28Before the determination of this whale-bone artifact in La Madeleine, only shells were used to link this archaeological site – directly or indirectly – with the Paleolithic coastlines. In the “middle layer” (Magdalenian V) of the stratigraphy described by Capitan and Peyrony, Y. Taborin mentions the presence of Würmian shells, either Atlantic or Mediterranean: several Turitella communis, 1 or 2 Cardium edule (perforated), 1 Pecten maximus or jacobeus (Taborin 1993, pp. 158-159, 432, 485; see also Vanhaeren and Errico, op. cit., p. 206-207).

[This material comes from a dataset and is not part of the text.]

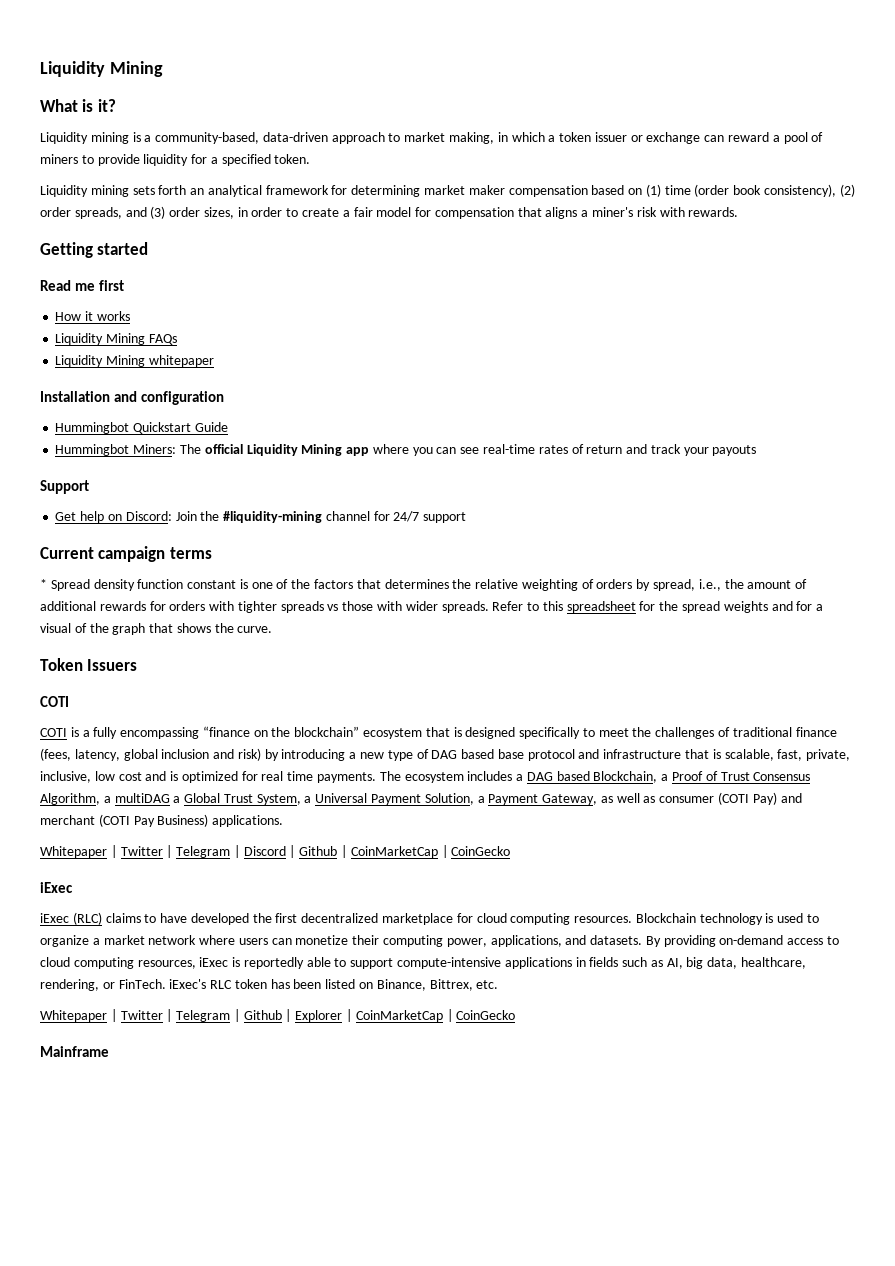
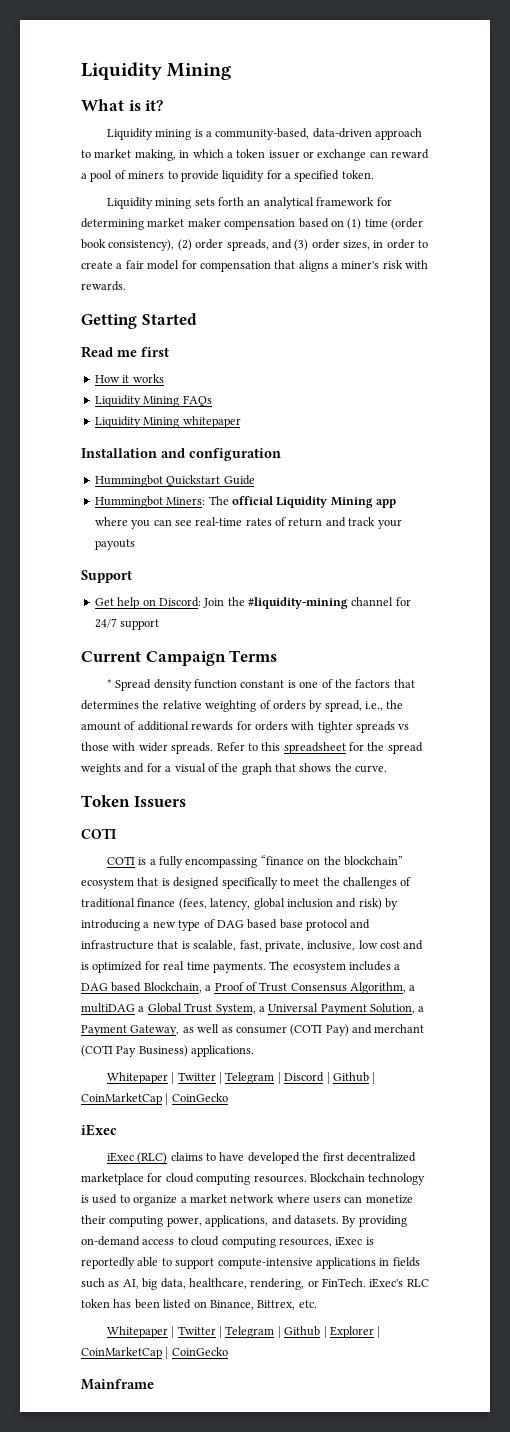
- Getting started
+ Getting Started
- Current campaign terms
+ Current Campaign Terms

29Irrespective of whether gray whales were actively captured or scavenged from stranded individuals, their coastal ecology means that they must have been well known to coastal communities, which is important to consider when envisioning their place in the Magdalenian cultural world. Contrary to high sea species, which were probably only known from dead or moribund individuals, live gray whales would have been observed from high points in the coastline or as the whales jumped. Gray whales are medium-sized baleen whales (mysticetes) measuring 13-15 m with a weight ca. 14-35 tons. They are named after the gray-white patches on their dark skin. Anatomically this species – the only living one in the genus Eschrichtiidae – is characterized by the absence of dorsal fin; short, whitish baleen plates; and a double blowhole that can produce distinctive heart-shaped blows (Swartz 2014). They are migratory, moving seasonally from cold high-latitude feeding grounds to warmer lower-latitude calving areas. They are coastal in all of these seasons, feeding in low-depth waters, migrating by hugging the coastline, and calving in sheltered low-depth lagoons. Whereas in today’s climate the Gulf of Biscay and the Mediterranean would more likely correspond to calving grounds (Rodrigues et al. 2018), it is possible that in the Upper Paleolithic they would have corresponded to feeding grounds. In any case, they would have been conspicuously present at predictable seasons, and they are likely to have been part of the range of animals whose ecology would have been known to Paleolithic hunter-gatherers.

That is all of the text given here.